Task to complete => What you return must be every line below that includes the word "options".

Data provided =>
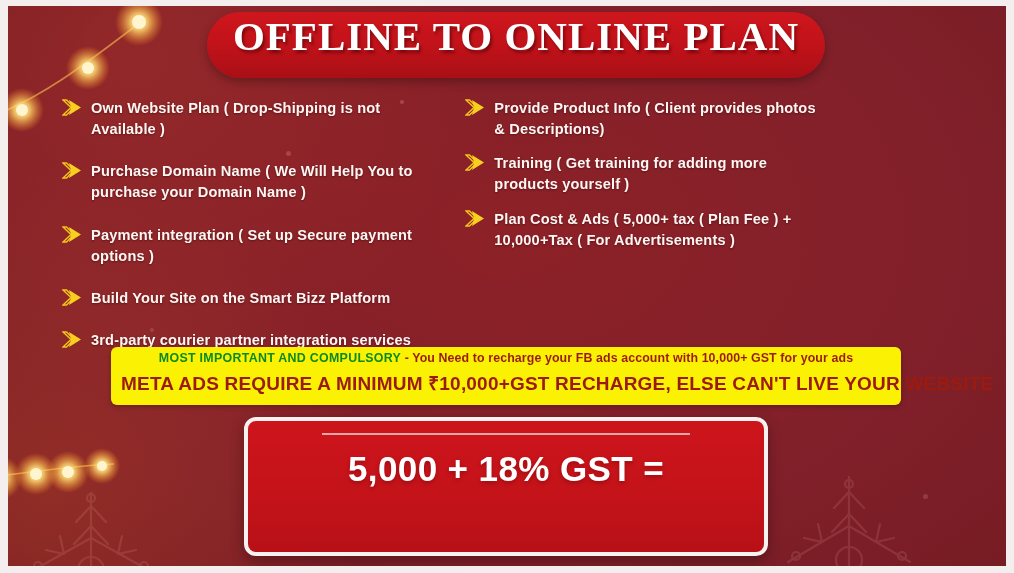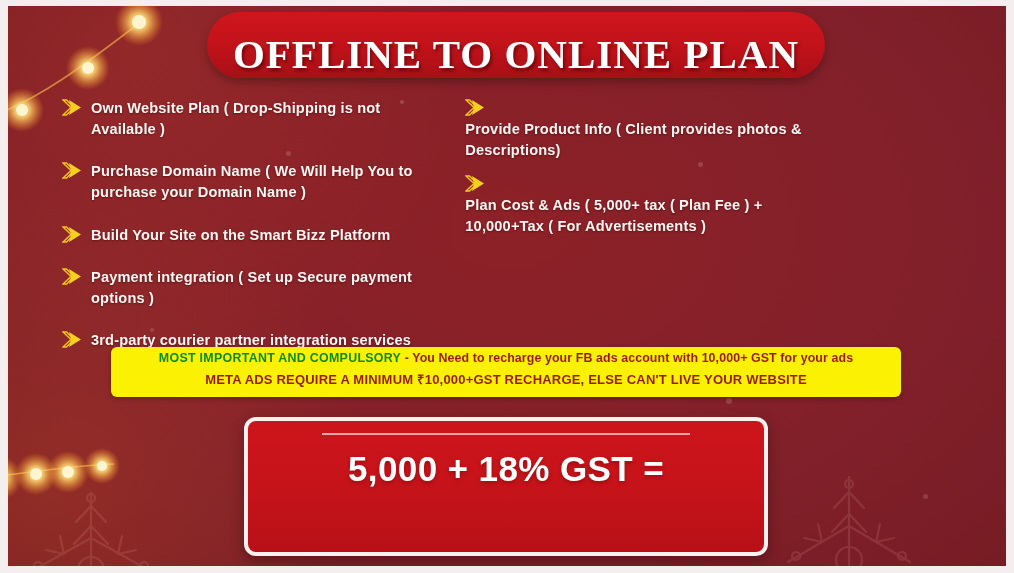--- a/index.html
+++ b/index.html
@@ -72,7 +72,7 @@
     background: linear-gradient(180deg, #cf161d 0%, #c1121a 52%, #a90f16 100%);
     box-shadow: 0 4px 10px rgba(0,0,0,0.28);
     display: flex;
-    align-items: flex-end;
+    align-items: flex-start;
     justify-content: center;
   }
   .title-text {

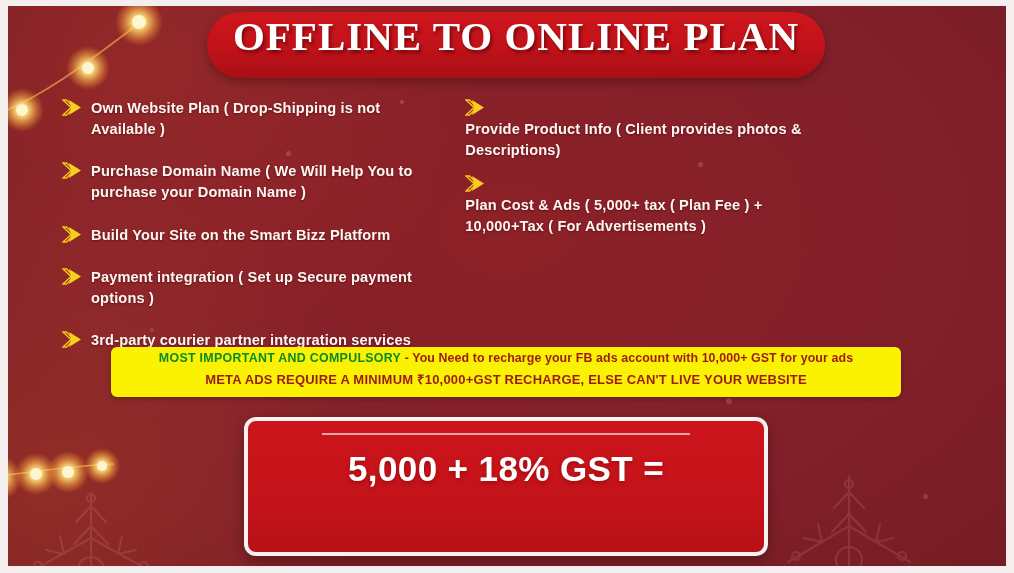--- a/index.html
+++ b/index.html
@@ -105,7 +105,7 @@
     color: #ffffff;
   }
   .col-left  .bullet { margin-bottom: 21px; }
-  .col-right .bullet { margin-bottom: 13px; flex-direction: column; }
+  .col-right .bullet { margin-bottom: 13px; }
 
   .chev {
     flex: 0 0 auto;

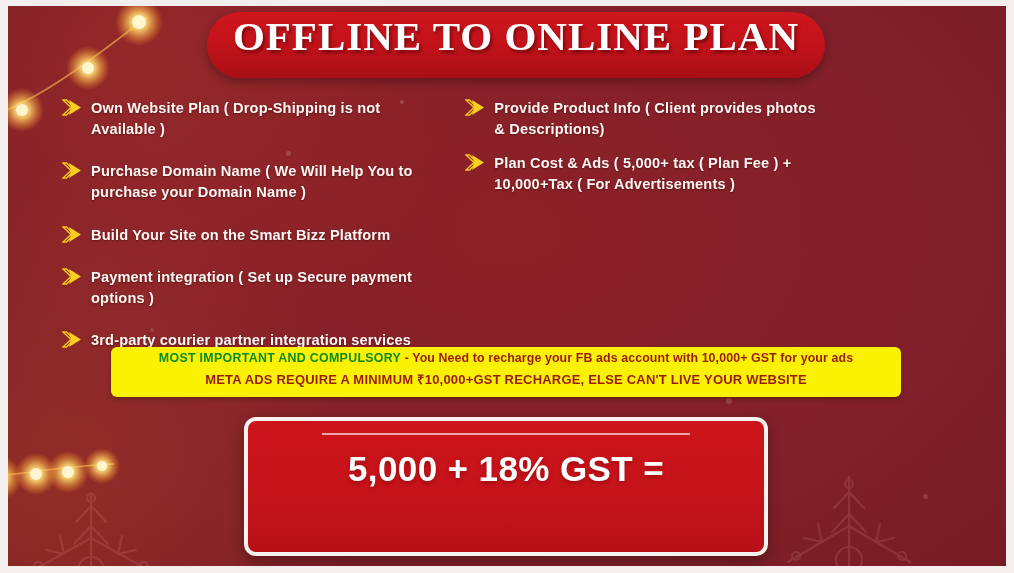--- a/index.html
+++ b/index.html
@@ -332,6 +332,15 @@
               <path d="M7,1 L19,8.5 L7,16 L9,8.5 Z" fill="#f7cf1f"></path>
             </svg>
           </span>
+          <span class="btext">Training ( Get training for adding more products yourself )</span>
+        </div>
+        <div class="bullet">
+          <span class="chev">
+            <svg width="22" height="17" viewBox="0 0 22 17">
+              <path d="M1,1 L9,8.5 L1,16 L4.5,16 L12,8.5 L4.5,1 Z" fill="none" stroke="#f5c518" stroke-width="1.4"></path>
+              <path d="M7,1 L19,8.5 L7,16 L9,8.5 Z" fill="#f7cf1f"></path>
+            </svg>
+          </span>
           <span class="btext">Plan Cost &amp; Ads ( 5,000+ tax ( Plan Fee ) + 10,000+Tax ( For Advertisements )</span>
         </div>
       </div>

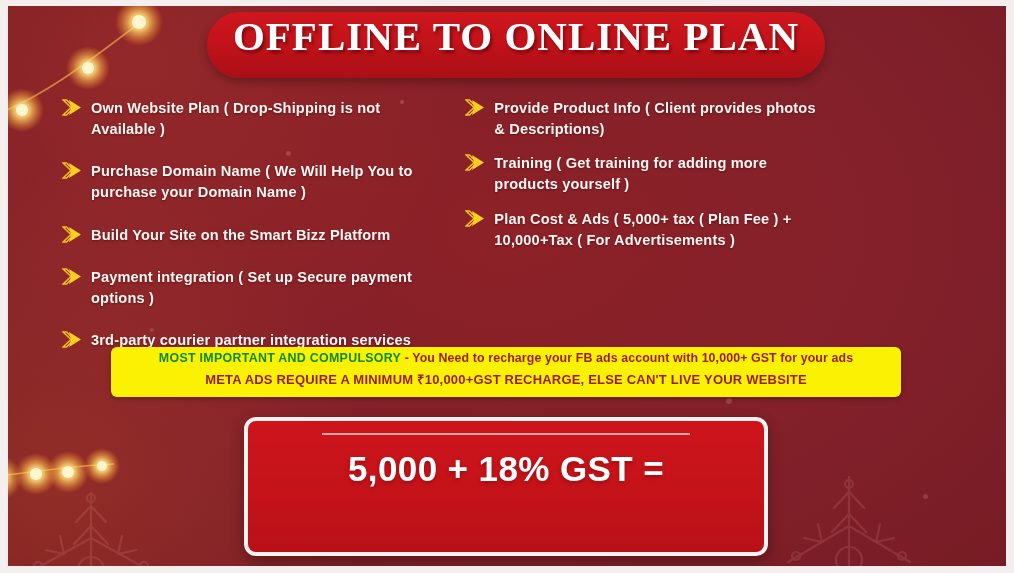--- a/index.html
+++ b/index.html
@@ -293,16 +293,16 @@
               <path d="M7,1 L19,8.5 L7,16 L9,8.5 Z" fill="#f7cf1f"></path>
             </svg>
           </span>
+          <span class="btext">Payment integration ( Set up Secure payment options )</span>
+        </div>
+        <div class="bullet">
+          <span class="chev">
+            <svg width="22" height="17" viewBox="0 0 22 17">
+              <path d="M1,1 L9,8.5 L1,16 L4.5,16 L12,8.5 L4.5,1 Z" fill="none" stroke="#f5c518" stroke-width="1.4"></path>
+              <path d="M7,1 L19,8.5 L7,16 L9,8.5 Z" fill="#f7cf1f"></path>
+            </svg>
+          </span>
           <span class="btext">Build Your Site on the Smart Bizz Platform</span>
-        </div>
-        <div class="bullet">
-          <span class="chev">
-            <svg width="22" height="17" viewBox="0 0 22 17">
-              <path d="M1,1 L9,8.5 L1,16 L4.5,16 L12,8.5 L4.5,1 Z" fill="none" stroke="#f5c518" stroke-width="1.4"></path>
-              <path d="M7,1 L19,8.5 L7,16 L9,8.5 Z" fill="#f7cf1f"></path>
-            </svg>
-          </span>
-          <span class="btext">Payment integration ( Set up Secure payment options )</span>
         </div>
         <div class="bullet">
           <span class="chev">

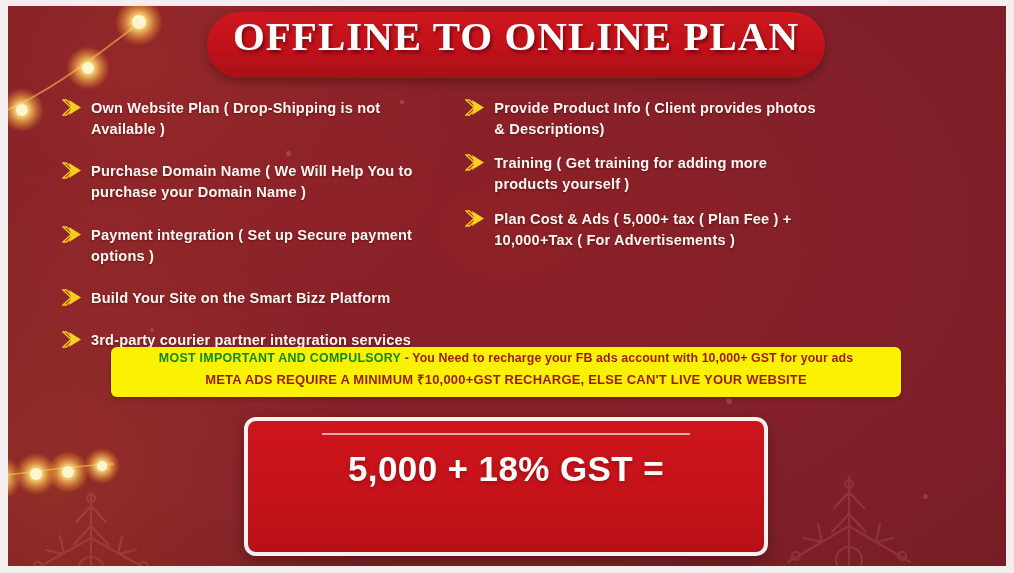--- a/index.html
+++ b/index.html
@@ -141,7 +141,7 @@
   .banner-l1 .rest { color: #9b1b10; }
   .banner-l2 {
     margin-top: 5px;
-    font-size: 13px;
+    font-size: 19px;
     font-weight: bold;
     color: #9b1b10;
     letter-spacing: 0.2px;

Your solution =>
+          <span class="btext">Payment integration ( Set up Secure payment options )</span>
-          <span class="btext">Payment integration ( Set up Secure payment options )</span>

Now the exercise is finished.